Wardwell’s work layers through stencils images of landscape that are both familiar and personal but also iconic of the American pastoral. Overlayed with layers and layers of sprayed paint with geometric patterning, the work recalls both minimalist and geometric abstraction as well as second generation color field painting. The delicacy and exactitude of this work is reminiscent of of traditional Japanese wood block prints with the mountain scene built out of richly colored stencils. An image of Mount Rainier in Washington State is clearly akin to an image of Mount Fuji by Hokusai. This inventive new process of creating a “woodblock” like
painting at such a larger scale is unique to Wardwell’s paintings and a testament to the endurance of a process that will not shy away from the labor that is also art. In a world reeling from AI, Wardwell reminds us, stubbornly so, that the hand of the artist, the laborer, the woodworker, the printmaker, the sculptor may yet remind us of what is uniquely human.

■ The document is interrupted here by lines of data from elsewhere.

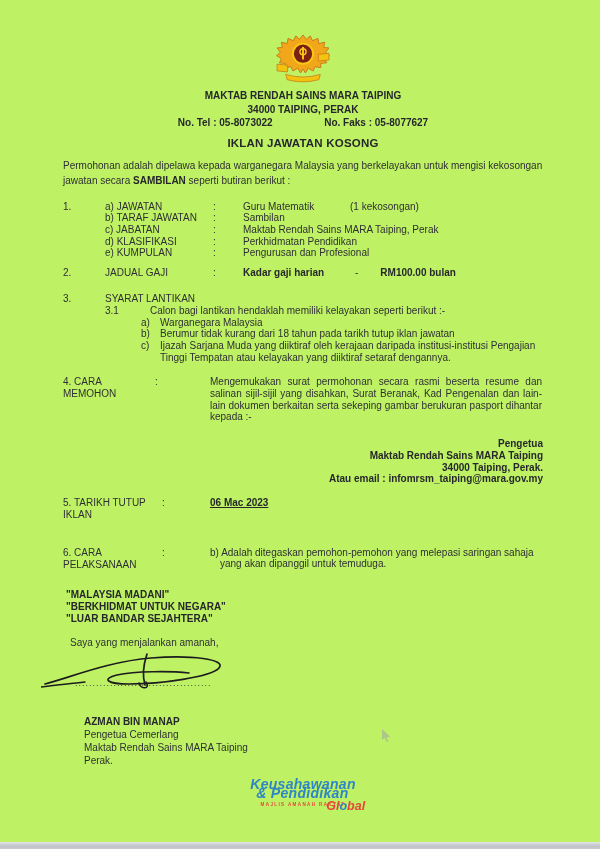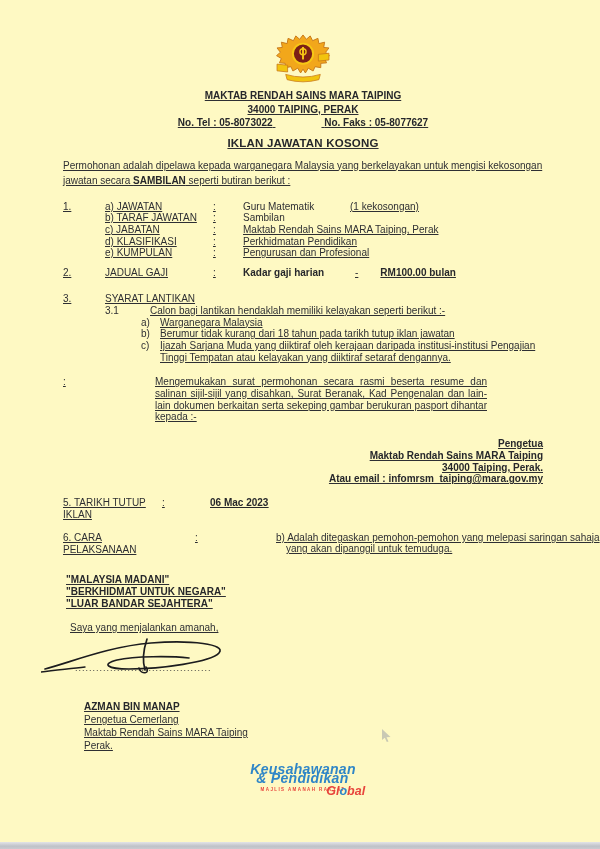"MAKTAB RENDAH SAINS MARA TAIPING" .page { background: #fef9c3 -> #bef264; text-decoration: underline -> none }
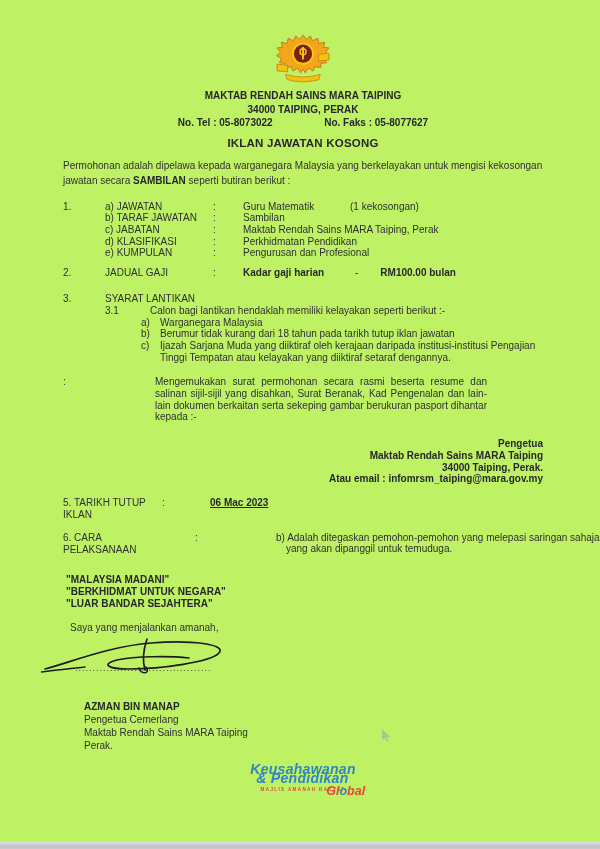"4. CARA MEMOHON" div { html: none -> <div>4. CARA MEMOHON</div> }
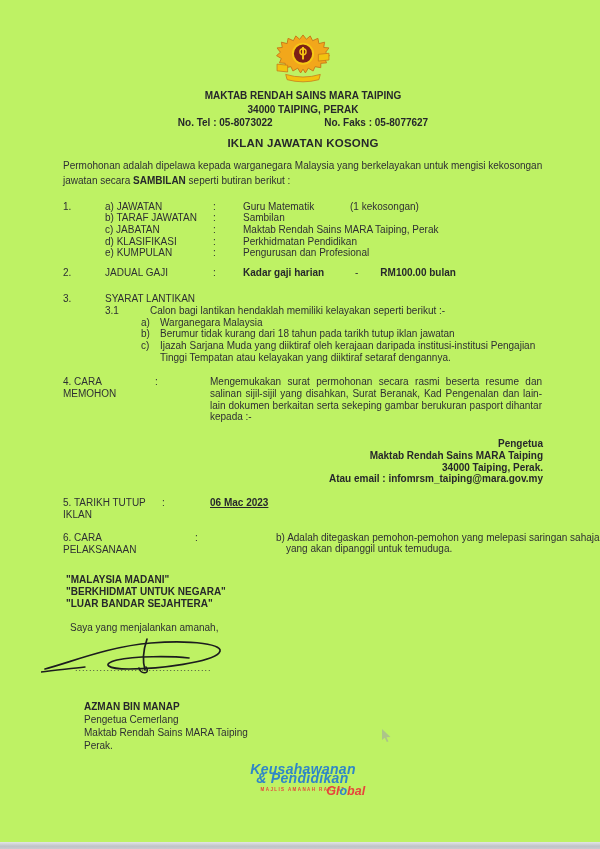"6. CARA PELAKSANAAN" .sec6 { gap: 33px -> none; margin-top: 11px -> 26px }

Also included in this exhibition are Wardwell’s first foray into sculpture, the hand-carved marble Equity Belongs (2025). Like his painted texts, the letters that spell out the title shift between positive and negative shapes invite metaphors of presence and absence, life and loss, value and disdain. Equity Belongs is part of a body of work for which Wardwell culls the word lists used by the Department of Government Efficiency to target and cancel grant funding. Wardwell’s wife, who has been contributing to the good of society in medical research at MASS General for the past twenty years, her work, like that of so many others in the health science fields, has been threatened. For Wardwell, the turn to DOGE and marble is political and personal. There is no ambiguity here, in a time of 3D printing Wardwell picked the historical art of stone carving to speak to the short-sighted transactional vision that has overtaken this country and so much of the world.
In the end, perhaps we cannot SEE WHO GIVES A FUCK (2025). It won’t be clarified with punctuation, but we can be rest assured that at least one person, one artist, cares.